The first seven-and-a-half years I attended the Setauket Union Free School on the hill in East Setauket. We had lessons and studying, but most of that is a blur of unremembered activity in the classroom. The real school day consisted of relationships with many of the same people I would see outside the classroom setting. Brief, but wonderful, free times each day on the school playground, on the grassy areas around the school building and on the school field were times to talk and play with classmates and other kids.

We were outside winter and summer, even occasionally when it was raining and definitely when it was snowing. While we played, we joked and talked about teachers, about each other and many things that really didn’t matter, but they were shared experiences.

We knew a lot about each other without ever really spelling it out, and we had no idea how close we were to each other. We cared, we shared, we laughed and we occasionally cried, and we did it face to face every day.

Most of the kids around my age lived within a couple of miles of the school, and many lived within walking distance. I took the bus most days, especially when the weather was bad, driven by Jesse Eikov or one of his other bus drivers like Bill Owen or Gene Hutchinson.

Sometimes a few of us would walk the mile to school, but, since there was so much to do along the way, we were in danger of being late. In the first couple of years in school, explorations into the community and neighborhood around my home and between home and the school were done with my family.

By the time I was in third or fourth grade, it was mostly with schoolmates and friends around my age. We explored woods, fields, ponds, streams, wetlands, abandoned buildings and neighbors’ yards with abandon. We easily walked and biked a mile or two from home without any concern from our parents. Many of our schoolmates and friends had parents that worked in the local area.

Our schoolmates’ parents ran the East Setauket stores, and many of our teachers lived close by, often too close when we were not behaving the way we knew we should.

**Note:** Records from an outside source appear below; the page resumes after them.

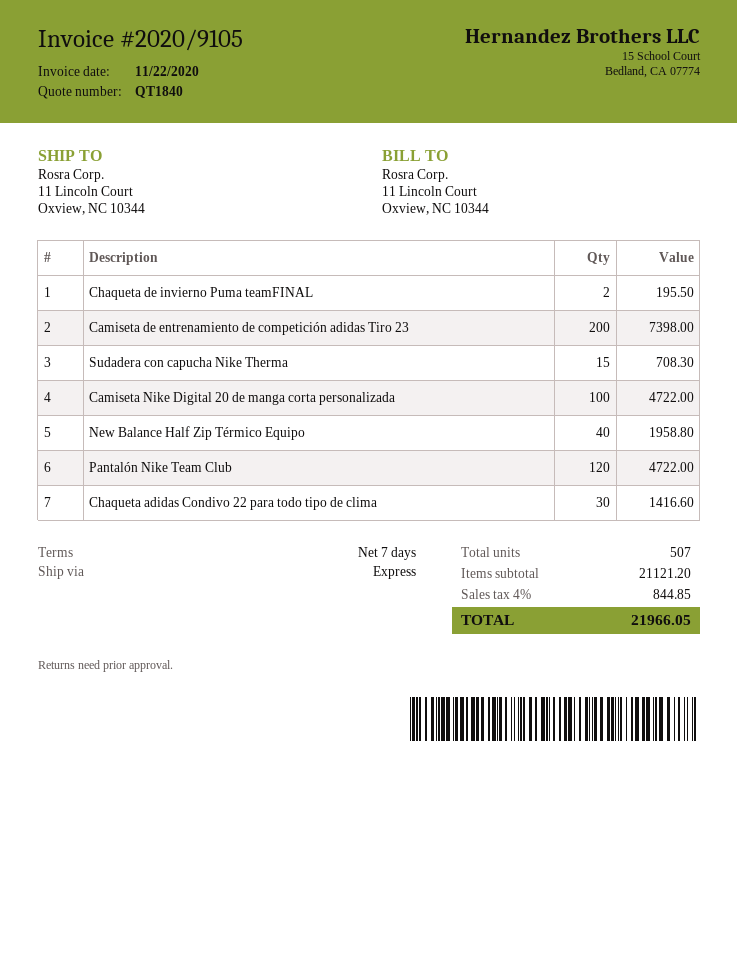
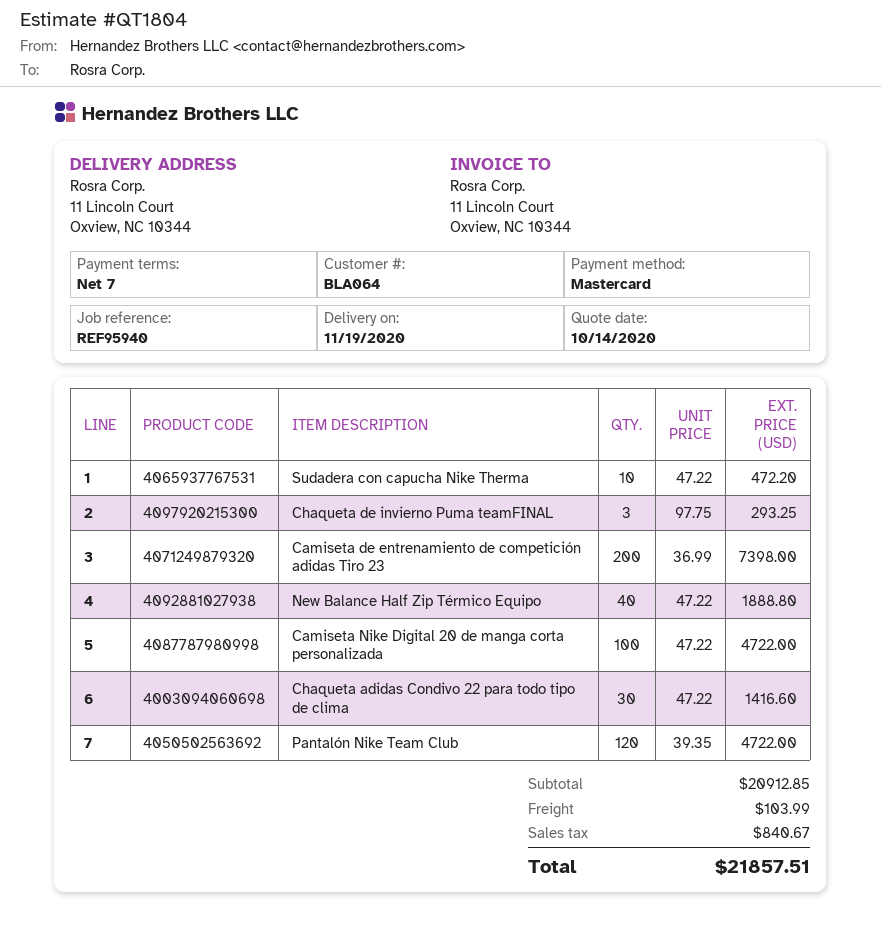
quote number: QT1840 -> QT1804
Chaqueta de invierno Puma teamFINAL: 2 for 195.50 -> 3 for 293.25
Sudadera con capucha Nike Therma: 15 for 708.30 -> 10 for 472.20
New Balance Half Zip Térmico Equipo: 40 for 1958.80 -> 40 for 1888.80
subtotal: 21121.20 -> 20912.85
shipping: none -> 103.99
tax: 844.85 -> 840.67
total: 21966.05 -> 21857.51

We never called each other on the phone; we just met on the street after school and on weekends. We were always at the post office in Setauket when the mail was delivered from the train around 6 p.m.

Everyone in the community picked up their mail between about 6 and 6:30 p.m. We hung around near the post office where the old men sat on the benches outside and smoked their pipes, not just waiting for the mail but catching up on the news of the day and the latest goings-on.     

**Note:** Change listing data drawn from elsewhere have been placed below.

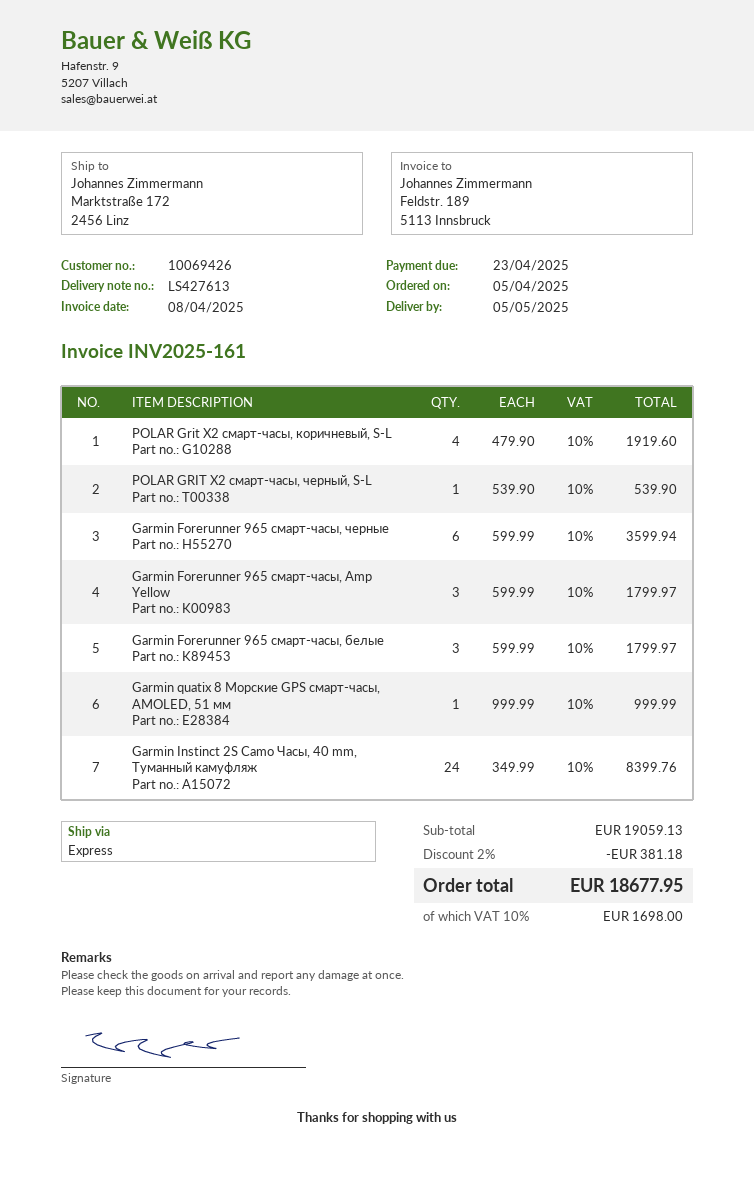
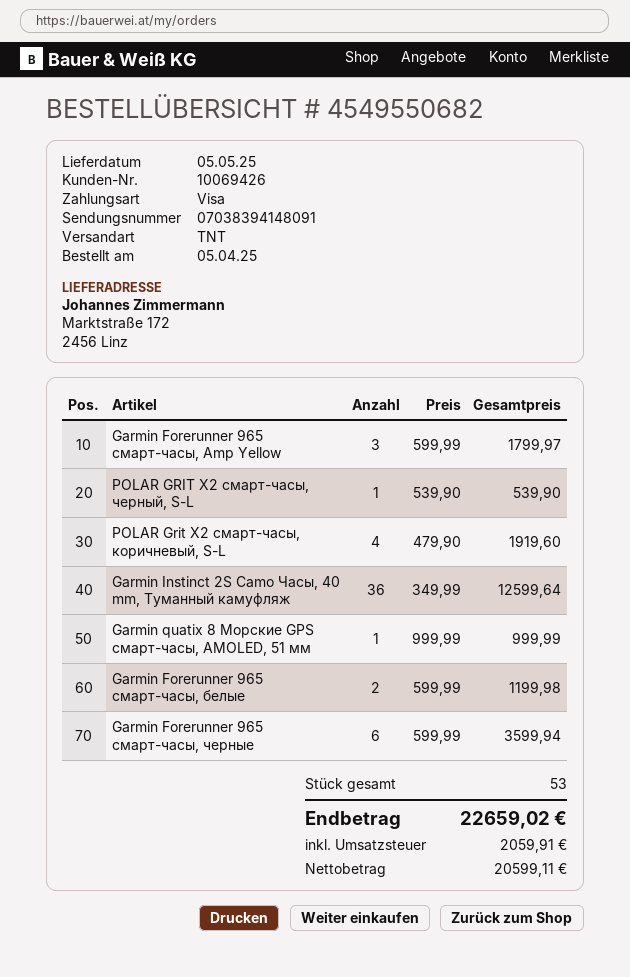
shipping method: express -> TNT
Garmin Forerunner 965 смарт-часы, белые: 3 x 599.99 = 1799.97 -> 2 x 599.99 = 1199.98
Garmin Instinct 2S Camo Часы, 40 mm, Туманный камуфляж: 24 x 349.99 = 8399.76 -> 36 x 349.99 = 12599.64
discount: 2% = 381.18 -> none
tax: 1698.00 -> 2059.91
total: 18677.95 -> 22659.02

There was never any reason for teachers to take us on field trips in the local area, even places like the firehouse.

We went there with our parents or classmates or friends. This does not seem to be the case today, at least not to the same extent. Children are not on their own after school as we were. My grandchildren, like many children today, have soccer, baseball, T-ball, dance, gymnastics, karate, music lessons and other activities that fill every day after school.

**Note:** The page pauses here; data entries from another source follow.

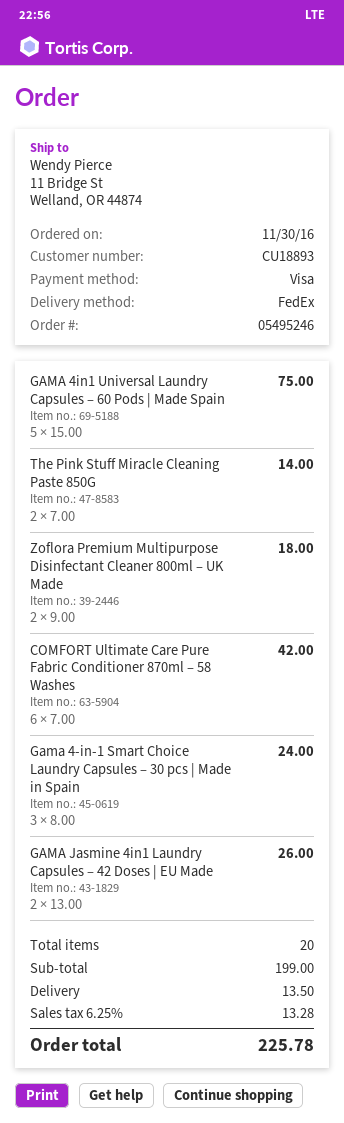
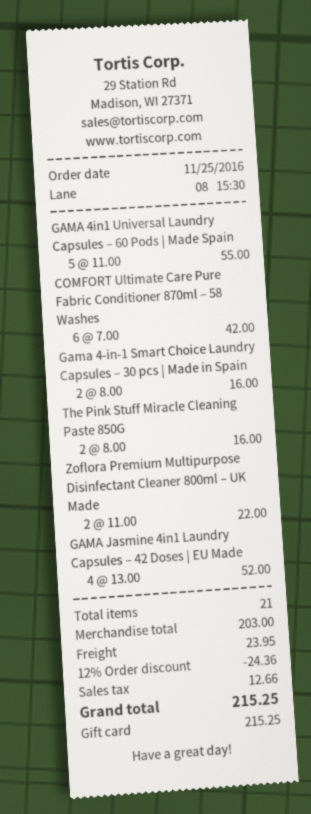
order date: 2016-11-30 -> 2016-11-25
payment method: Visa -> gift card
GAMA 4in1 Universal Laundry Capsules – 60 Pods | Made Spain: 5 x 15.00 = 75.00 -> 5 x 11.00 = 55.00
The Pink Stuff Miracle Cleaning Paste 850G: 2 x 7.00 = 14.00 -> 2 x 8.00 = 16.00
Zoflora Premium Multipurpose Disinfectant Cleaner 800ml – UK Made: 2 x 9.00 = 18.00 -> 2 x 11.00 = 22.00
Gama 4-in-1 Smart Choice Laundry Capsules – 30 pcs | Made in Spain: 3 x 8.00 = 24.00 -> 2 x 8.00 = 16.00
GAMA Jasmine 4in1 Laundry Capsules – 42 Doses | EU Made: 2 x 13.00 = 26.00 -> 4 x 13.00 = 52.00
total quantity: 20 -> 21
subtotal: 199.00 -> 203.00
discount: none -> 12% = 24.36
shipping: 13.50 -> 23.95
tax: 13.28 -> 12.66
total: 225.78 -> 215.25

We might have had an organized sport or music lessons once a week and then Sunday school and church on Sunday, but that was it. Now, too often, it’s seven days a week for organized or group activities. We learned the joys of just playing. We made up games, played with balls, bats and sticks.

We rode our bikes around the area and skinned our knees racing around the macadam tennis court by the Neighborhood House. In the summer we found old, leaky rowboats and used them as pirate ships on the millpond. We walked the stream where it went through the woods behind houses along Main Street, caught frogs and played with turtles. We built forts wherever we could and had secret hiding places in the woods and along the stream.

We learned to protect and appreciate the areas that were our own places to play. We climbed the trees and looked into the birds’ nests and tried to put back young birds that had fallen to the ground, usually unsuccessfully. We picked up box turtles on the road and placed them in the woods.

We knew all of our neighbors and understood where we were welcomed and where we were not. Looking back on that time and place, I know how much it meant to me and how much it still means. Classmates who have moved away come back for reunions and say that there was no better place to grow up than right here.

Beverly Tyler is the Three Village Historical Society historian.